Reaktor's IPO attracted far more demand than available shares, prompting the company to close its public offering early. According to Kauppalehti, the retail tranche was multiple times oversubscribed, underscoring investor appetite for one of Finland's most closely watched technology listings in recent years.
The response validates a story Reaktor began telling when it unveiled its listing plans in May. As Listeds reported at the time, the company is positioning itself as more than a traditional IT consultancy, highlighting growth opportunities in AI, defense software, and international expansion. The IPO is expected to raise roughly €20 million in new capital to support those ambitions.
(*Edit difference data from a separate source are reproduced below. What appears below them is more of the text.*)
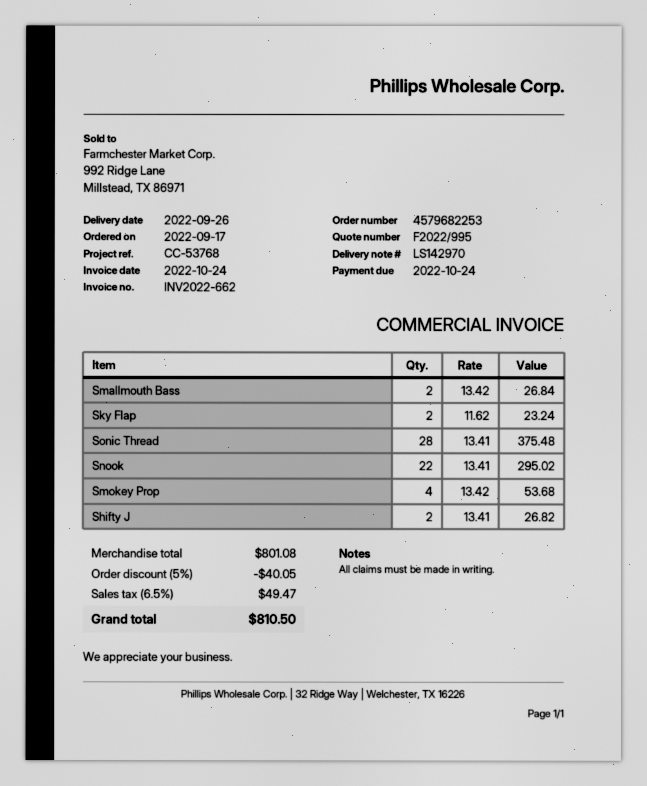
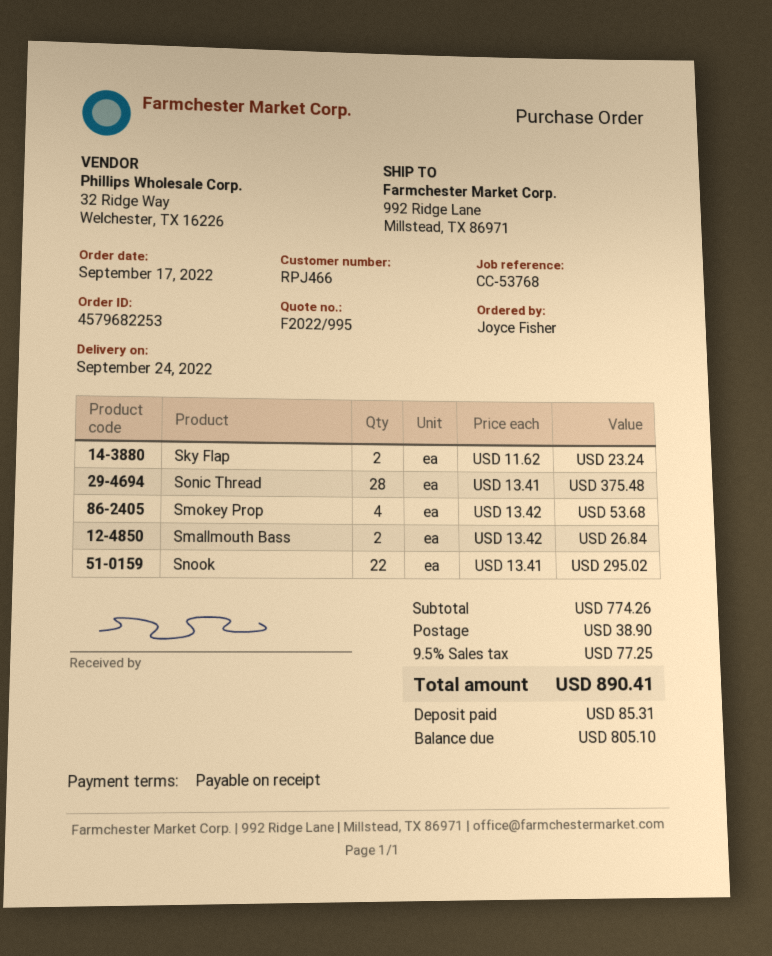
delivery date: 2022-09-26 -> 2022-09-24
Shifty J: 2 x 13.41 = 26.82 -> none
subtotal: 801.08 -> 774.26
discount: 5% = 40.05 -> none
shipping: none -> 38.90
tax: 6.5% = 49.47 -> 9.5% = 77.25
total: 810.50 -> 890.41

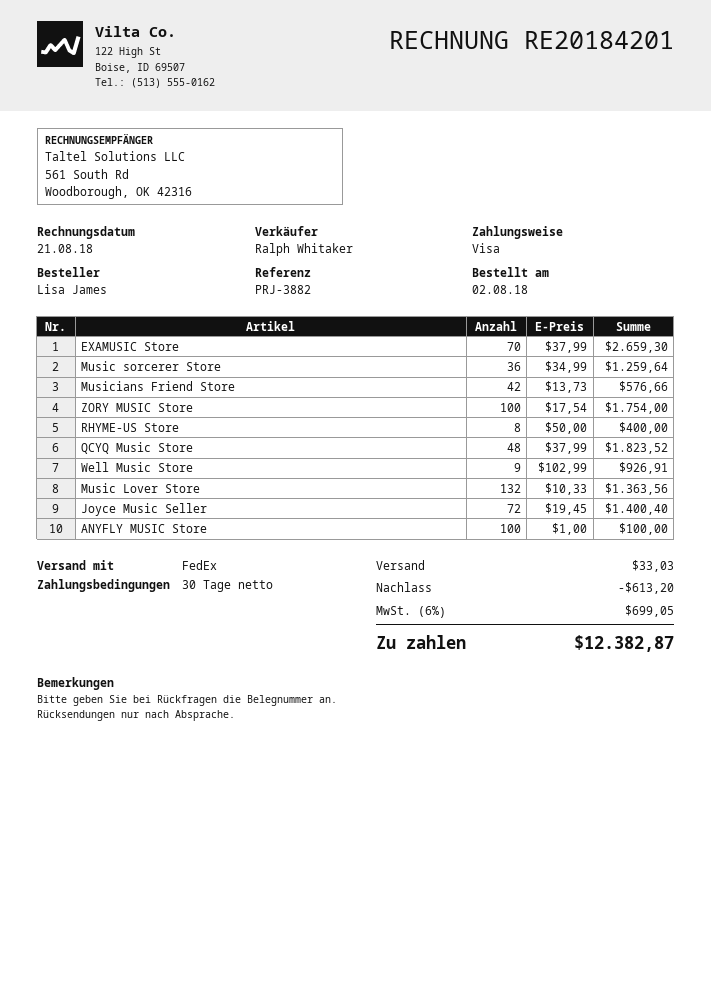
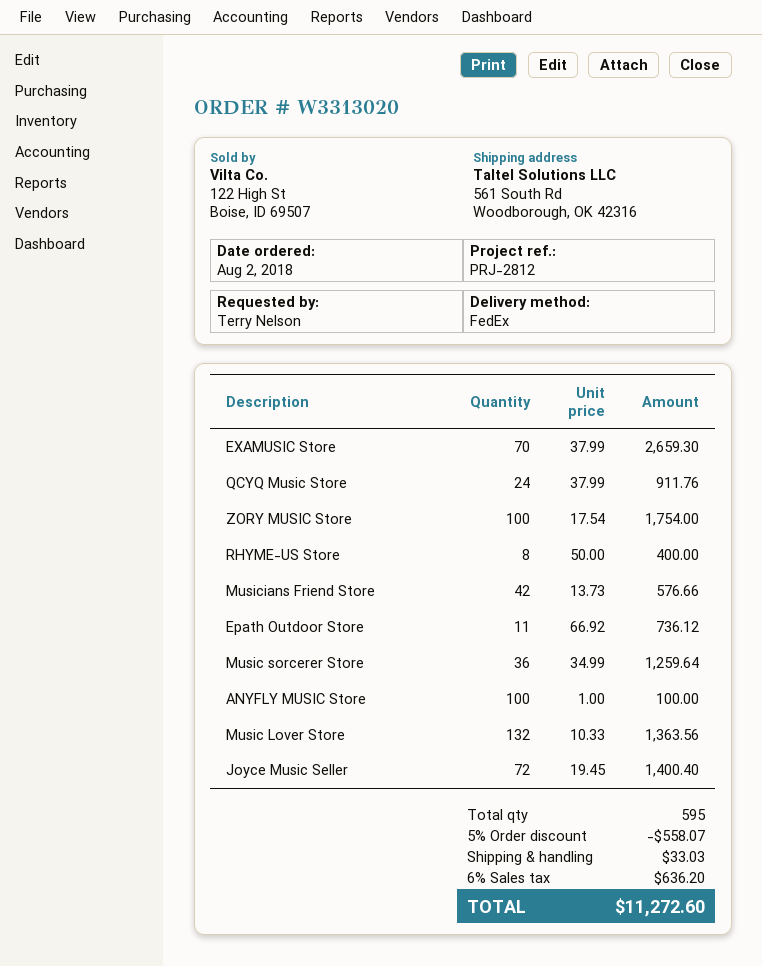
reference: PRJ-3882 -> PRJ-2812
ordered by: Lisa James -> Terry Nelson
QCYQ Music Store: 48 x 37.99 = 1823.52 -> 24 x 37.99 = 911.76
Well Music Store: 9 x 102.99 = 926.91 -> none
Epath Outdoor Store: none -> 11 x 66.92 = 736.12
discount: 613.20 -> 558.07
tax: 6% = 699.05 -> 6% = 636.20
total: 12382.87 -> 11272.60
Investor demand was helped by strong institutional backing. Anchor investors including Ilmarinen, Mariatorp, the Herlin family's investment company, WIP Asset Management, and funds managed by Danske Bank, Aktia, and SP committed around €45 million before the offering closed.
The IPO is also creating a new group of Reaktor millionaires. Existing shareholders are selling shares worth a combined €34.6 million, according to Kauppalehti. Among the biggest beneficiaries are founders and major shareholders including Hannu Terävä. Chief Executive Pekka Horo is selling less than €1 million worth of shares but will retain shares valued at more than €2.5 million. Most founders will remain significant shareholders after the listing.
At €8.25 per share, Reaktor will debut with a market value of roughly €210 million. Kauppalehti Analyst Veera Saarelainen noted that the valuation implies a historical P/E ratio of around 21, above the peer average of 14, meaning investors are betting that the company's recent acceleration can continue.
That bet is not without support. First-quarter revenue rose 31% year over year to €39.1 million, while adjusted operating profit increased nearly fivefold to €10.4 million from €2.2 million. For a company valued above many listed peers on historical earnings, those figures help explain why investors were willing to overlook the premium.
The founders are taking some money off the table. Investors, meanwhile, are putting fresh capital to work and betting the company's strongest years are still ahead.